→ **Task goal**
All of the data needs to be reproduced with no alterations.

→ **Exercise inputs**
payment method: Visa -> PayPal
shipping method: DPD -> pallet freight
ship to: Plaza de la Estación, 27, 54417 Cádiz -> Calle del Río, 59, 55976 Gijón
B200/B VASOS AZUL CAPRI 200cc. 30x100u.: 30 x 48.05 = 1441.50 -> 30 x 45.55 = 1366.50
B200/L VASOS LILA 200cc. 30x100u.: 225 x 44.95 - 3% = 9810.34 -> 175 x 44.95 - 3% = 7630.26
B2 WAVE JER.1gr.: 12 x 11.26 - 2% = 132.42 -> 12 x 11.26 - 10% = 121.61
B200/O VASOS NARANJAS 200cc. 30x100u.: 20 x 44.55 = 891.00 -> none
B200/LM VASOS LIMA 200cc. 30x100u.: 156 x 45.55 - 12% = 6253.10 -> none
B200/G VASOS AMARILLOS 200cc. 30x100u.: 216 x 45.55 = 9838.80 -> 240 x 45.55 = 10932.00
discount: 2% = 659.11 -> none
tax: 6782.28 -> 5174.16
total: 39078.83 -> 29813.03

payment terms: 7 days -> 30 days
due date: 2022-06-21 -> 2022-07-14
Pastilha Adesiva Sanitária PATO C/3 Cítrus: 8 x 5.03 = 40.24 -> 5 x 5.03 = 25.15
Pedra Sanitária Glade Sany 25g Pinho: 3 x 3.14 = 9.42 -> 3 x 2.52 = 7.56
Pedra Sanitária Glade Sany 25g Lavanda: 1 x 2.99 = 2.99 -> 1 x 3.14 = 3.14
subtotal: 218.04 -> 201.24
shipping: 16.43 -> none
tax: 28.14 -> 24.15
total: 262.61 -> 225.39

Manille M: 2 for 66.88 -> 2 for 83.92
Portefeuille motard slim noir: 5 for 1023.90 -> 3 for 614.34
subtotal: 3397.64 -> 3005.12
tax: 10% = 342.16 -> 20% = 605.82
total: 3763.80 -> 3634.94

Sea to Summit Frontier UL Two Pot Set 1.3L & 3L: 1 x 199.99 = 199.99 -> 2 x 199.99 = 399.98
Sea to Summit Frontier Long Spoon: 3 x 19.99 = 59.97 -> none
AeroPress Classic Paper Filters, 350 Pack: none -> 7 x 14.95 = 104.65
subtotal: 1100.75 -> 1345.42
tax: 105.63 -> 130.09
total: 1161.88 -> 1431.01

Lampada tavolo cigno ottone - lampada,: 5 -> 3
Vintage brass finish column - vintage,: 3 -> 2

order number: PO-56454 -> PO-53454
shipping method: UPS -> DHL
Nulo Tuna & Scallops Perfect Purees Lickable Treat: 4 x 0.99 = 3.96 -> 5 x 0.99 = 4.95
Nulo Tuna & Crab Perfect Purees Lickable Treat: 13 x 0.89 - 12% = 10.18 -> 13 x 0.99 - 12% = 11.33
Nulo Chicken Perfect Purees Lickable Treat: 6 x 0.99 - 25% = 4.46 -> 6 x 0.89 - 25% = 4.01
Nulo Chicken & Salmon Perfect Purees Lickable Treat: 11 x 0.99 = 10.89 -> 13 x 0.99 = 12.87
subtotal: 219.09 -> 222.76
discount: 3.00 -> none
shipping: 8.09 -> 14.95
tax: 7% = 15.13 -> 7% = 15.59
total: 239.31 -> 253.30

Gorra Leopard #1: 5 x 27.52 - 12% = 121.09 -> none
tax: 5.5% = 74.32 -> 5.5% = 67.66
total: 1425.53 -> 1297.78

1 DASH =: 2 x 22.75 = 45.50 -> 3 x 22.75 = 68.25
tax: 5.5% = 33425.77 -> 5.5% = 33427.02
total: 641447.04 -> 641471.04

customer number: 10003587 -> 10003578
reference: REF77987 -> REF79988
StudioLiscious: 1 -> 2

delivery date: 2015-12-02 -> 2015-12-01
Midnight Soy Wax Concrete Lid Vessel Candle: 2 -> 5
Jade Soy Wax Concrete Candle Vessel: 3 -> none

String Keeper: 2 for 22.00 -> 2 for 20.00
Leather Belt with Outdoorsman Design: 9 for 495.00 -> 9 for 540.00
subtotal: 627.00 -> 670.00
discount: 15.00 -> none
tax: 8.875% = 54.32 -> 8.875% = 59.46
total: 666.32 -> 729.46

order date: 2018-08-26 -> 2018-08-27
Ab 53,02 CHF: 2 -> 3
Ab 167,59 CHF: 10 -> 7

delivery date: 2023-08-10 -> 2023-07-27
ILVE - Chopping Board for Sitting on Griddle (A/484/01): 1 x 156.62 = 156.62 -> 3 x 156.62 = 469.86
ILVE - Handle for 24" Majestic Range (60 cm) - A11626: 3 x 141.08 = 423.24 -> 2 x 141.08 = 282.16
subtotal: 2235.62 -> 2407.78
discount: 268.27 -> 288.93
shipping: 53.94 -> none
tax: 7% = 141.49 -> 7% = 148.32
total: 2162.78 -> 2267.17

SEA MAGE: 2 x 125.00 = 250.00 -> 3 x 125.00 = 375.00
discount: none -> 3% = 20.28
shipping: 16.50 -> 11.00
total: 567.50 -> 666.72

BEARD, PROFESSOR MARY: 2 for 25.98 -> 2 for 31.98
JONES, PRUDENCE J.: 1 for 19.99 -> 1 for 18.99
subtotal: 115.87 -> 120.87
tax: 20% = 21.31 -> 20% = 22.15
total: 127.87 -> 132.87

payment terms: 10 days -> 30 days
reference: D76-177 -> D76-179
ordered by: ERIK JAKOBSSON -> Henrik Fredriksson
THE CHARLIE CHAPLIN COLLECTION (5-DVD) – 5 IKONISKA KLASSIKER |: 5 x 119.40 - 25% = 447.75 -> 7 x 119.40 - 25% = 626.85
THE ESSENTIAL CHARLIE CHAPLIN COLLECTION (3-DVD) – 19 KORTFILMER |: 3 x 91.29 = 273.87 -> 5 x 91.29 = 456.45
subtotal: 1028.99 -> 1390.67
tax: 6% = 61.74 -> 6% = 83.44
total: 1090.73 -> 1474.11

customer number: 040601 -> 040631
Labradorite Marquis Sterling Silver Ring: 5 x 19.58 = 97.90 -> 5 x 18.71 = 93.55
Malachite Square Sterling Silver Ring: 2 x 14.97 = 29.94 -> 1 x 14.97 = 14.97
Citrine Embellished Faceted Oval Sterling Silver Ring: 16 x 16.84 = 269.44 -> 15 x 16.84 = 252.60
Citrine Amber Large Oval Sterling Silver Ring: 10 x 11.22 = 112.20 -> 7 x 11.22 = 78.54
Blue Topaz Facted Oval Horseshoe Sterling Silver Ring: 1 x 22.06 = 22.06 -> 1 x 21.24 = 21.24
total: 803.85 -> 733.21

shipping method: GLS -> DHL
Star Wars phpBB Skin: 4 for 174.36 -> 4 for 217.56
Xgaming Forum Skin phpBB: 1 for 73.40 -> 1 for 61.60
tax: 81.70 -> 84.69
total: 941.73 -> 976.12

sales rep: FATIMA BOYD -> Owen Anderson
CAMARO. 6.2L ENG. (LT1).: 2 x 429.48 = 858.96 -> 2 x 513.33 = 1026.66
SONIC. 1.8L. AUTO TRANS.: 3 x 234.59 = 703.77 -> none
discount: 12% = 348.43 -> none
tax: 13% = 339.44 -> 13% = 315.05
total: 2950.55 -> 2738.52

→ **Your solution**
payment method: Visa -> PayPal
shipping method: DPD -> pallet freight
ship to: Plaza de la Estación, 27, 54417 Cádiz -> Calle del Río, 59, 55976 Gijón
B200/B VASOS AZUL CAPRI 200cc. 30x100u.: 30 x 48.05 = 1441.50 -> 30 x 45.55 = 1366.50
B200/L VASOS LILA 200cc. 30x100u.: 225 x 44.95 - 3% = 9810.34 -> 175 x 44.95 - 3% = 7630.26
B2 WAVE JER.1gr.: 12 x 11.26 - 2% = 132.42 -> 12 x 11.26 - 10% = 121.61
B200/O VASOS NARANJAS 200cc. 30x100u.: 20 x 44.55 = 891.00 -> none
B200/LM VASOS LIMA 200cc. 30x100u.: 156 x 45.55 - 12% = 6253.10 -> none
B200/G VASOS AMARILLOS 200cc. 30x100u.: 216 x 45.55 = 9838.80 -> 240 x 45.55 = 10932.00
discount: 2% = 659.11 -> none
tax: 6782.28 -> 5174.16
total: 39078.83 -> 29813.03

payment terms: 7 days -> 30 days
due date: 2022-06-21 -> 2022-07-14
Pastilha Adesiva Sanitária PATO C/3 Cítrus: 8 x 5.03 = 40.24 -> 5 x 5.03 = 25.15
Pedra Sanitária Glade Sany 25g Pinho: 3 x 3.14 = 9.42 -> 3 x 2.52 = 7.56
Pedra Sanitária Glade Sany 25g Lavanda: 1 x 2.99 = 2.99 -> 1 x 3.14 = 3.14
subtotal: 218.04 -> 201.24
shipping: 16.43 -> none
tax: 28.14 -> 24.15
total: 262.61 -> 225.39

Manille M: 2 for 66.88 -> 2 for 83.92
Portefeuille motard slim noir: 5 for 1023.90 -> 3 for 614.34
subtotal: 3397.64 -> 3005.12
tax: 10% = 342.16 -> 20% = 605.82
total: 3763.80 -> 3634.94

Sea to Summit Frontier UL Two Pot Set 1.3L & 3L: 1 x 199.99 = 199.99 -> 2 x 199.99 = 399.98
Sea to Summit Frontier Long Spoon: 3 x 19.99 = 59.97 -> none
AeroPress Classic Paper Filters, 350 Pack: none -> 7 x 14.95 = 104.65
subtotal: 1100.75 -> 1345.42
tax: 105.63 -> 130.09
total: 1161.88 -> 1431.01

Lampada tavolo cigno ottone - lampada,: 5 -> 3
Vintage brass finish column - vintage,: 3 -> 2

order number: PO-56454 -> PO-53454
shipping method: UPS -> DHL
Nulo Tuna & Scallops Perfect Purees Lickable Treat: 4 x 0.99 = 3.96 -> 5 x 0.99 = 4.95
Nulo Tuna & Crab Perfect Purees Lickable Treat: 13 x 0.89 - 12% = 10.18 -> 13 x 0.99 - 12% = 11.33
Nulo Chicken Perfect Purees Lickable Treat: 6 x 0.99 - 25% = 4.46 -> 6 x 0.89 - 25% = 4.01
Nulo Chicken & Salmon Perfect Purees Lickable Treat: 11 x 0.99 = 10.89 -> 13 x 0.99 = 12.87
subtotal: 219.09 -> 222.76
discount: 3.00 -> none
shipping: 8.09 -> 14.95
tax: 7% = 15.13 -> 7% = 15.59
total: 239.31 -> 253.30

Gorra Leopard #1: 5 x 27.52 - 12% = 121.09 -> none
tax: 5.5% = 74.32 -> 5.5% = 67.66
total: 1425.53 -> 1297.78

1 DASH =: 2 x 22.75 = 45.50 -> 3 x 22.75 = 68.25
tax: 5.5% = 33425.77 -> 5.5% = 33427.02
total: 641447.04 -> 641471.04

customer number: 10003587 -> 10003578
reference: REF77987 -> REF79988
StudioLiscious: 1 -> 2

delivery date: 2015-12-02 -> 2015-12-01
Midnight Soy Wax Concrete Lid Vessel Candle: 2 -> 5
Jade Soy Wax Concrete Candle Vessel: 3 -> none

String Keeper: 2 for 22.00 -> 2 for 20.00
Leather Belt with Outdoorsman Design: 9 for 495.00 -> 9 for 540.00
subtotal: 627.00 -> 670.00
discount: 15.00 -> none
tax: 8.875% = 54.32 -> 8.875% = 59.46
total: 666.32 -> 729.46

order date: 2018-08-26 -> 2018-08-27
Ab 53,02 CHF: 2 -> 3
Ab 167,59 CHF: 10 -> 7

delivery date: 2023-08-10 -> 2023-07-27
ILVE - Chopping Board for Sitting on Griddle (A/484/01): 1 x 156.62 = 156.62 -> 3 x 156.62 = 469.86
ILVE - Handle for 24" Majestic Range (60 cm) - A11626: 3 x 141.08 = 423.24 -> 2 x 141.08 = 282.16
subtotal: 2235.62 -> 2407.78
discount: 268.27 -> 288.93
shipping: 53.94 -> none
tax: 7% = 141.49 -> 7% = 148.32
total: 2162.78 -> 2267.17

SEA MAGE: 2 x 125.00 = 250.00 -> 3 x 125.00 = 375.00
discount: none -> 3% = 20.28
shipping: 16.50 -> 11.00
total: 567.50 -> 666.72

BEARD, PROFESSOR MARY: 2 for 25.98 -> 2 for 31.98
JONES, PRUDENCE J.: 1 for 19.99 -> 1 for 18.99
subtotal: 115.87 -> 120.87
tax: 20% = 21.31 -> 20% = 22.15
total: 127.87 -> 132.87

payment terms: 10 days -> 30 days
reference: D76-177 -> D76-179
ordered by: ERIK JAKOBSSON -> Henrik Fredriksson
THE CHARLIE CHAPLIN COLLECTION (5-DVD) – 5 IKONISKA KLASSIKER |: 5 x 119.40 - 25% = 447.75 -> 7 x 119.40 - 25% = 626.85
THE ESSENTIAL CHARLIE CHAPLIN COLLECTION (3-DVD) – 19 KORTFILMER |: 3 x 91.29 = 273.87 -> 5 x 91.29 = 456.45
subtotal: 1028.99 -> 1390.67
tax: 6% = 61.74 -> 6% = 83.44
total: 1090.73 -> 1474.11

customer number: 040601 -> 040631
Labradorite Marquis Sterling Silver Ring: 5 x 19.58 = 97.90 -> 5 x 18.71 = 93.55
Malachite Square Sterling Silver Ring: 2 x 14.97 = 29.94 -> 1 x 14.97 = 14.97
Citrine Embellished Faceted Oval Sterling Silver Ring: 16 x 16.84 = 269.44 -> 15 x 16.84 = 252.60
Citrine Amber Large Oval Sterling Silver Ring: 10 x 11.22 = 112.20 -> 7 x 11.22 = 78.54
Blue Topaz Facted Oval Horseshoe Sterling Silver Ring: 1 x 22.06 = 22.06 -> 1 x 21.24 = 21.24
total: 803.85 -> 733.21

shipping method: GLS -> DHL
Star Wars phpBB Skin: 4 for 174.36 -> 4 for 217.56
Xgaming Forum Skin phpBB: 1 for 73.40 -> 1 for 61.60
tax: 81.70 -> 84.69
total: 941.73 -> 976.12

sales rep: FATIMA BOYD -> Owen Anderson
CAMARO. 6.2L ENG. (LT1).: 2 x 429.48 = 858.96 -> 2 x 513.33 = 1026.66
SONIC. 1.8L. AUTO TRANS.: 3 x 234.59 = 703.77 -> none
discount: 12% = 348.43 -> none
tax: 13% = 339.44 -> 13% = 315.05
total: 2950.55 -> 2738.52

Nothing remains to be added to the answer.